Task prompt :: Set each entry down verbatim, omitting images.
+++ Data extract +++
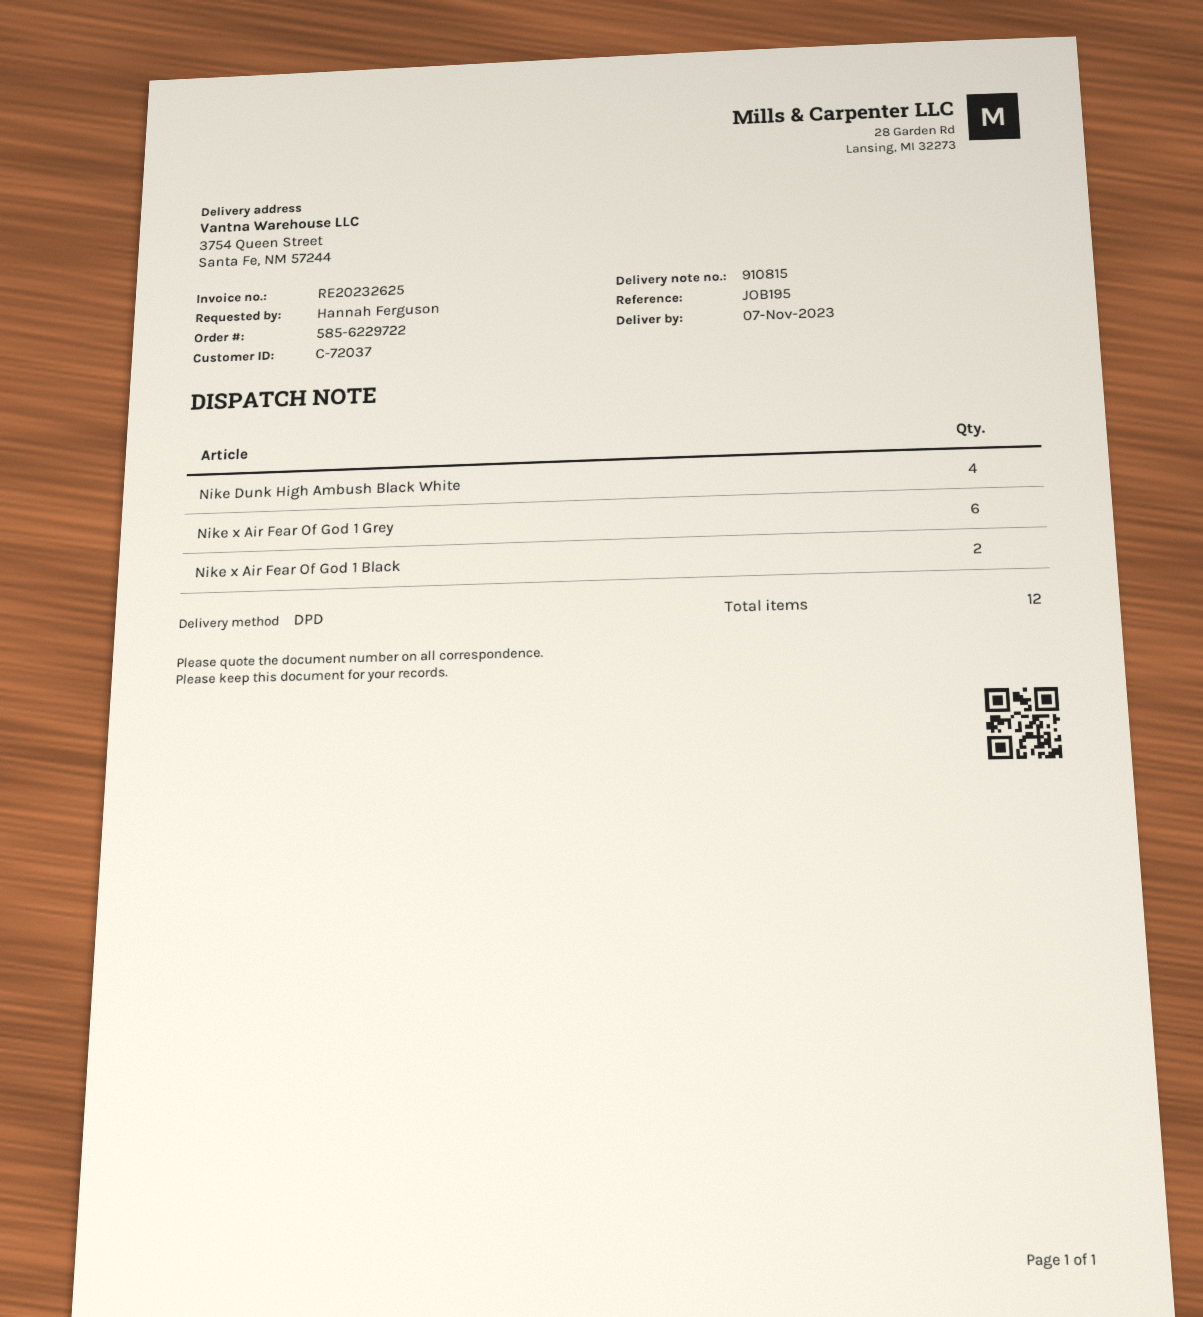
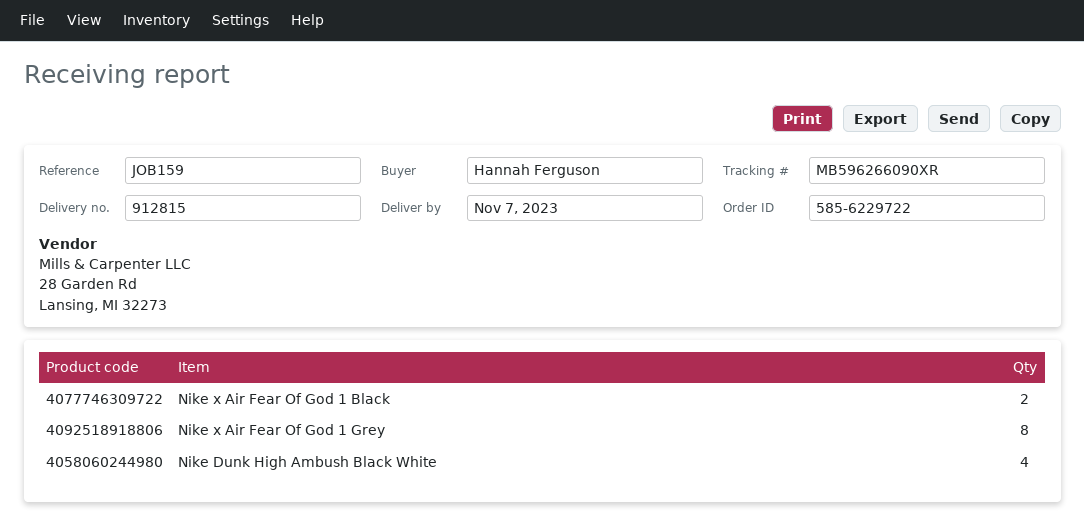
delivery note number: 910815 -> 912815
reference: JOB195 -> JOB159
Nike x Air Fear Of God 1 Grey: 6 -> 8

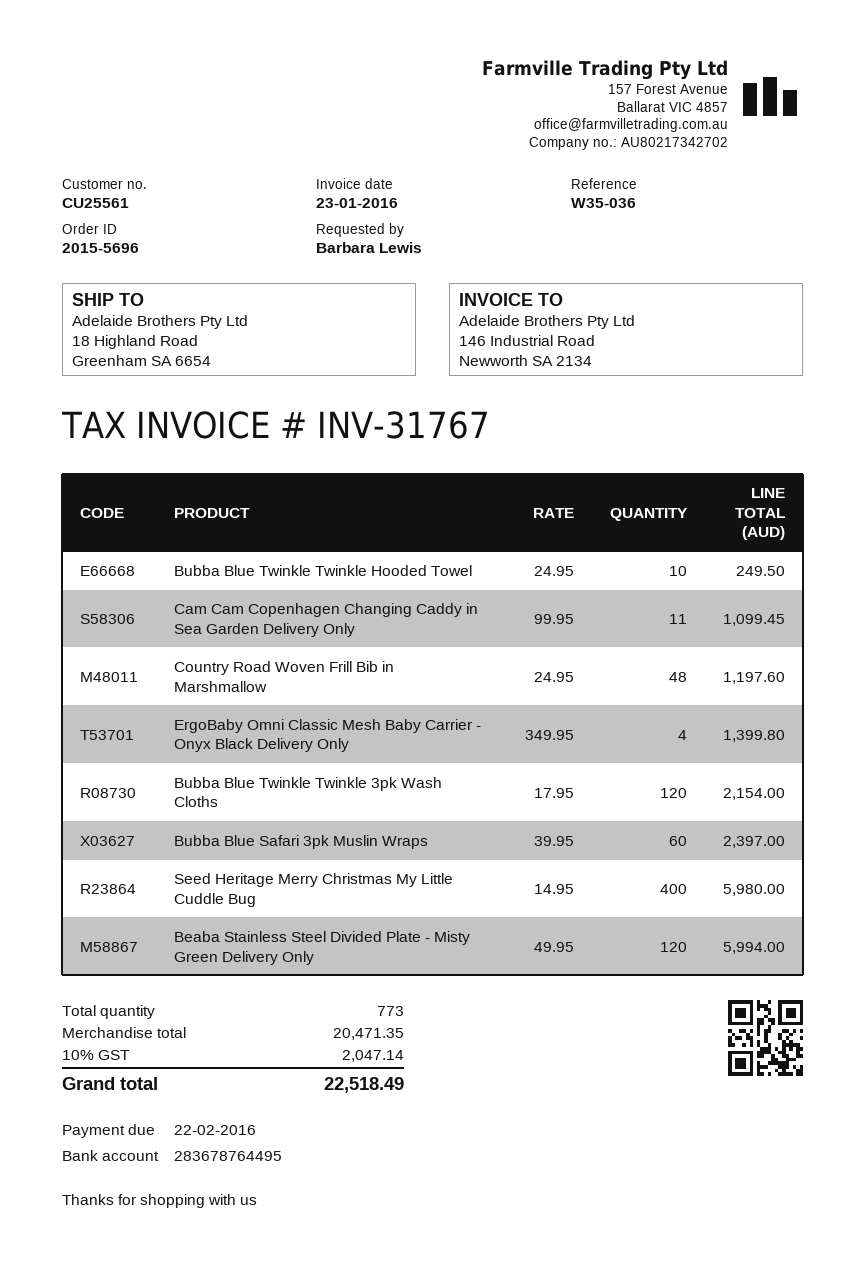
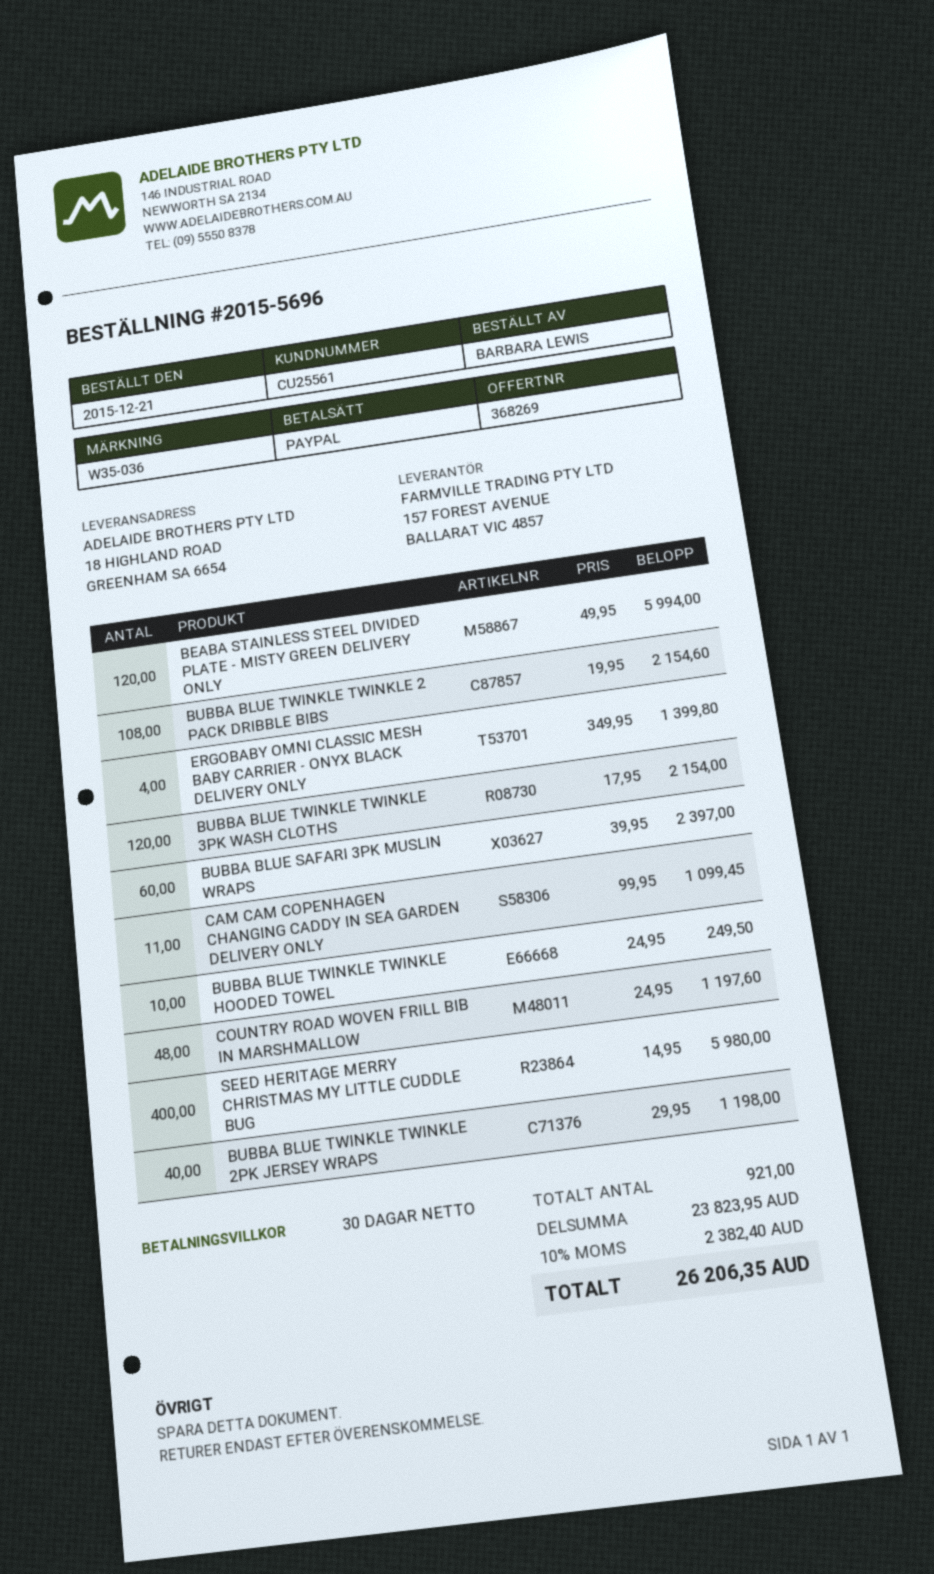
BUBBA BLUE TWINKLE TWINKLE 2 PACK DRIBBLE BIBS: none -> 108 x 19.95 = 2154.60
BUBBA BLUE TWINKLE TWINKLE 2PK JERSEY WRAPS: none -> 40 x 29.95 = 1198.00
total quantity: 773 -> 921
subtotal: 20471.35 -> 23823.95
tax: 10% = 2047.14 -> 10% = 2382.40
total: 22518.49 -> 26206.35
+++
Task response ::
delivery note number: 910815 -> 912815
reference: JOB195 -> JOB159
Nike x Air Fear Of God 1 Grey: 6 -> 8

BUBBA BLUE TWINKLE TWINKLE 2 PACK DRIBBLE BIBS: none -> 108 x 19.95 = 2154.60
BUBBA BLUE TWINKLE TWINKLE 2PK JERSEY WRAPS: none -> 40 x 29.95 = 1198.00
total quantity: 773 -> 921
subtotal: 20471.35 -> 23823.95
tax: 10% = 2047.14 -> 10% = 2382.40
total: 22518.49 -> 26206.35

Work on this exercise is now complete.